PURPOSE: To investigate the stability and safety of a diluted acidified form of microplasmin and its ability to induce a posterior vitreous detachment (PVD) following intravitreal injection in post-mortem porcine eyes. METHODS: Microplasmin diluted in normal saline (NS) and balanced salt solution (BSS+) was assayed for residual activity by hydrolysis of the chromogenic substrate Glu-Phe-Lys-pNA. Residual activity on vitreous was determined by injecting aliquots of microplasmin reconstituted in balanced salt solution (BSS+) or normal saline (NS) kept at room temperature (RT) for up to 1 hr, then injected in aliquots of porcine vitreous and incubated for 2 hr at 37°C. The breakdown products were submitted to SDS Page electrophoresis and compared to determine the level of enzymatic activity. Pig eyes were incubated with graded concentrations of microplasmin 0.625, 1.25, or 2.50 mg/mL reconstituted in BBS+ or NS. Morphologic alterations and the ability to induce a PVD was assessed by light and electron microscopy. RESULTS: Microplasmin's enzymatic activity in an in vitro assay in BSS+ was 70% of its baseline value after 30 min, and about 50% after 60 min at RT. The corresponding effect on degradation of vitreous gel was 60 and 40% baseline at 30 and 60 min. There was no loss of activity in the microplasmin diluted in normal saline over this time period. Dilution of acidified microplasmin in normal saline did not lead to structural changes within the retina. A dose dependent PVD was observed in eyes treated with microplasmin diluted in NS. CONCLUSIONS: Acidified (stabilized) microplasmin has the same intraocular activity profile as microplasmin at a neutral pH. Better retention of activity at room temperature makes it a better candidate for use in clinical practice.

Differential vitreous dye diffusion following microplasmin or plasmin pre-treatment.

PURPOSE: Plasmin and microplasmin are related enzymes that differ mainly in size. The differential effect of plasmin and microplasmin on vitreous structure, protein degradation, and dye diffusion through porcine vitreous was evaluated. METHODS: The enzymatic effect was examined using a number of approaches on fresh porcine eyes: (1) structural integrity of vitreous after a 2-hr incubation using the electron microscope (EM); (2) effect on soluble proteins within the vitreous using gel electrophoresis after incubation at various time points over a 24-hr period; (3) fluorescein dye diffusion within the vitreous cavity measured over a 1-hr period following a 2-hr incubation. The chosen enzymatic activities for plasmin 0.5 IU and microplasmin 125 microg were within the clinical range, and were chosen for equipotence. A saline control was also used in all experiments. RESULTS: Significant structural changes were seen with both microplasmin and plasmin when examined by EM. Gel electrophoresis showed that microplasmin and plasmin digested the same proteins, mainly molecular weights above 50 kDa. The enzymatic effect was noticeable earlier in microplasmin-treated eyes and was more significant by the end of the incubation period.
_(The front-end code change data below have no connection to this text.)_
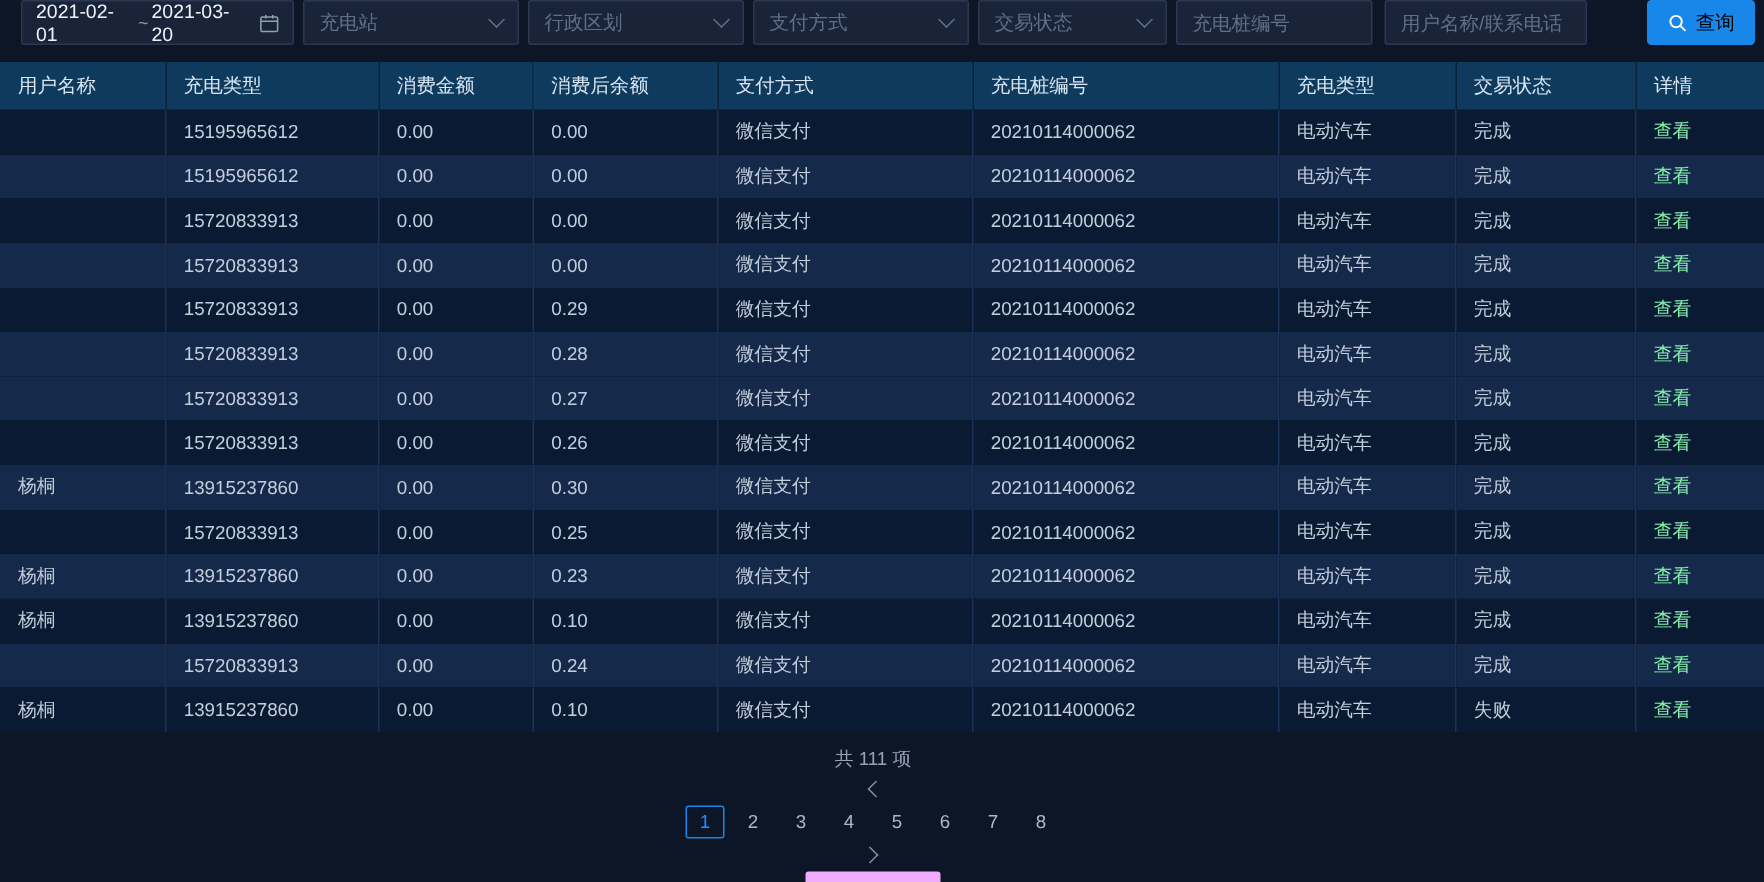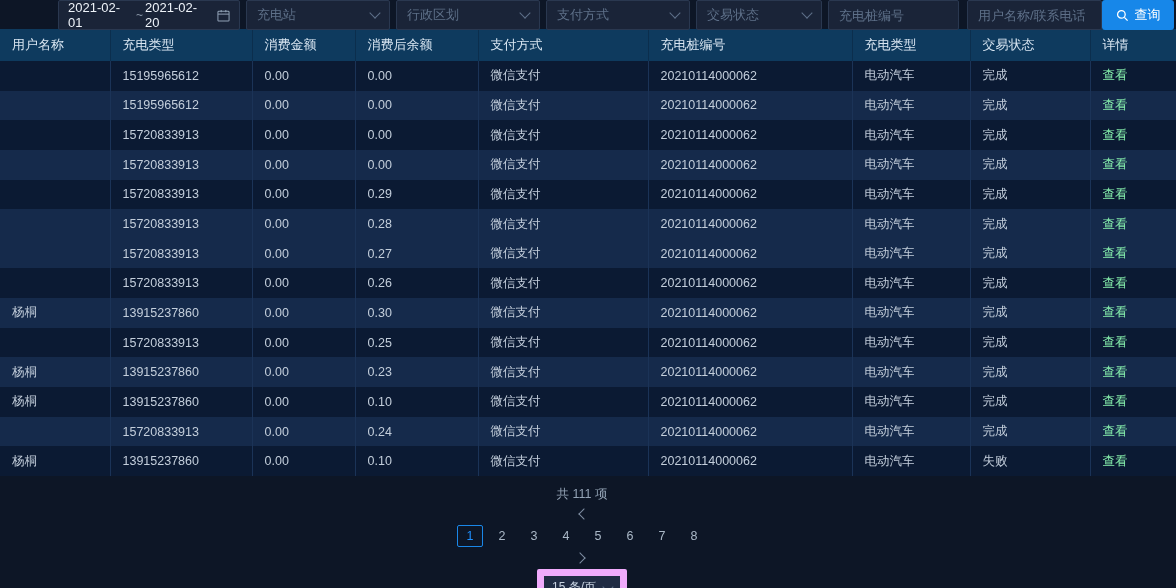"2021-02-01" .filter-bar { margin-left: 44px -> none }
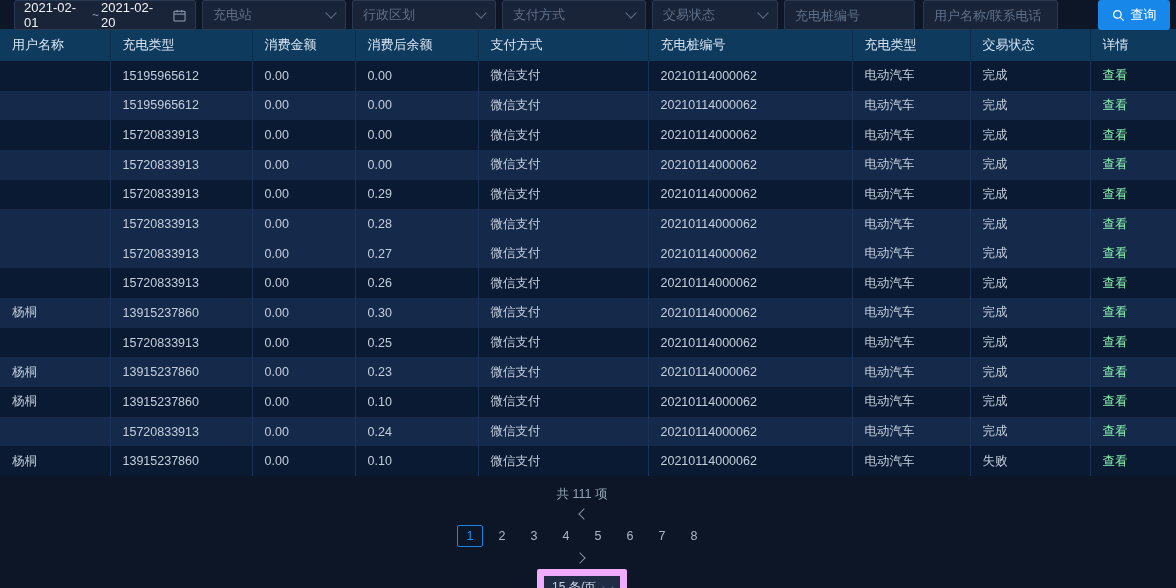"2021-02-20" span.dval { text: 2021-02-20 -> 2021-03-20 }
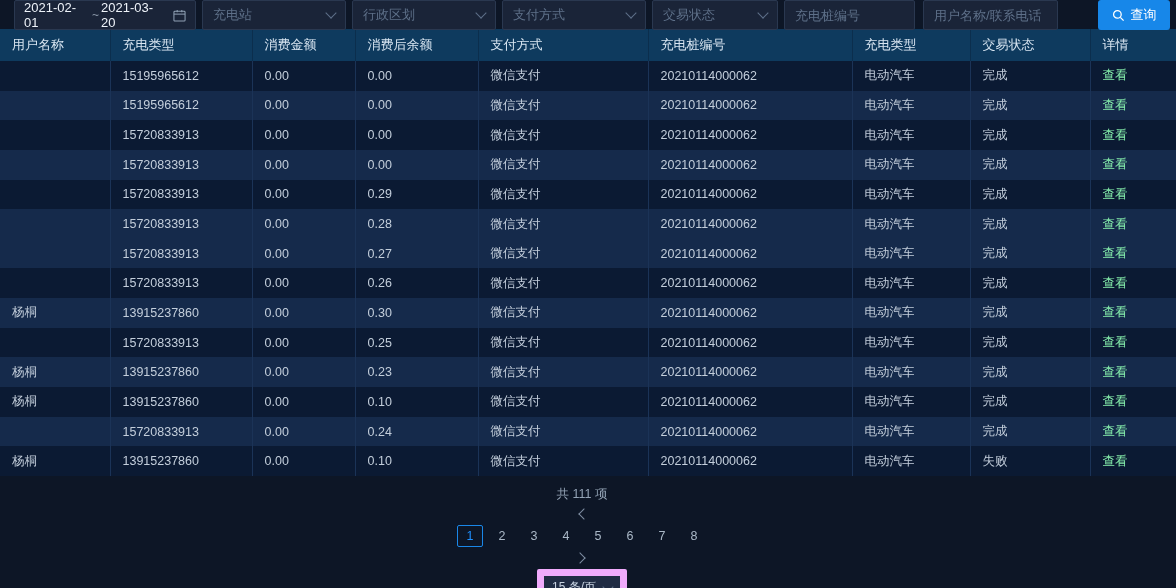"查询" .search-btn { color: #ffffff -> #000000 }
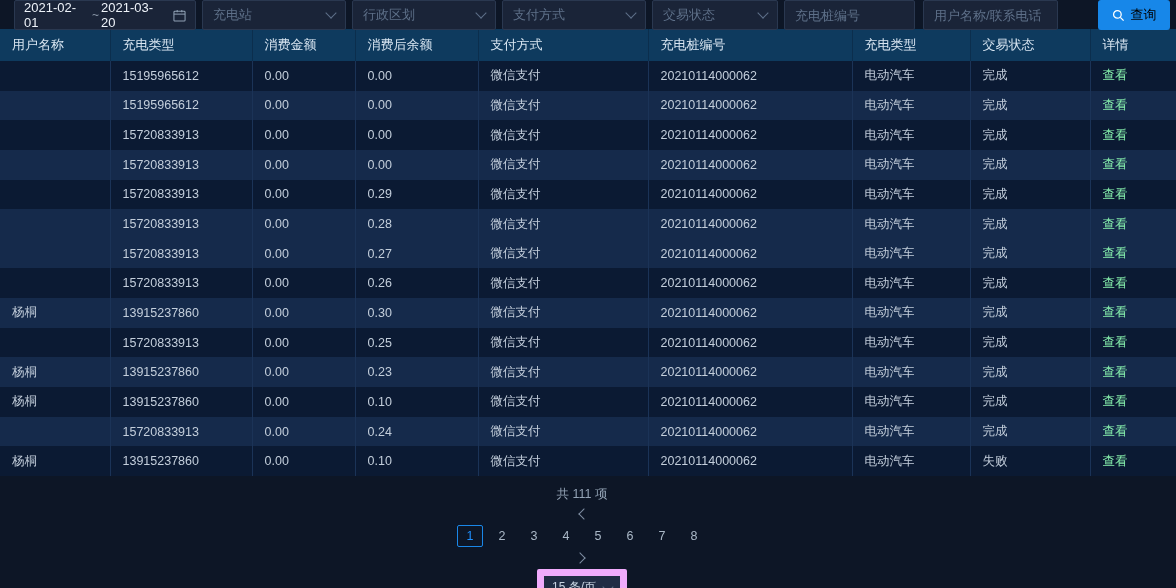"用户名称" table.grid { margin-top: 8px -> 20px }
Differential fluorescein diffusion rates were seen between normal saline, plasmin, and microplasmin within the vitreous cavity. The greatest diffusion rate was seen with microplasmin and was statistically significantly higher than plasmin. CONCLUSION: Microplasmin and plasmin have a similar enzymatic effect on vitreous. However, an equipotent amount of microplasmin appears to have a more extended effect on vitreous gel. This may, in part, be related to its smaller size allowing it to diffuse more readily through the vitreous matrix.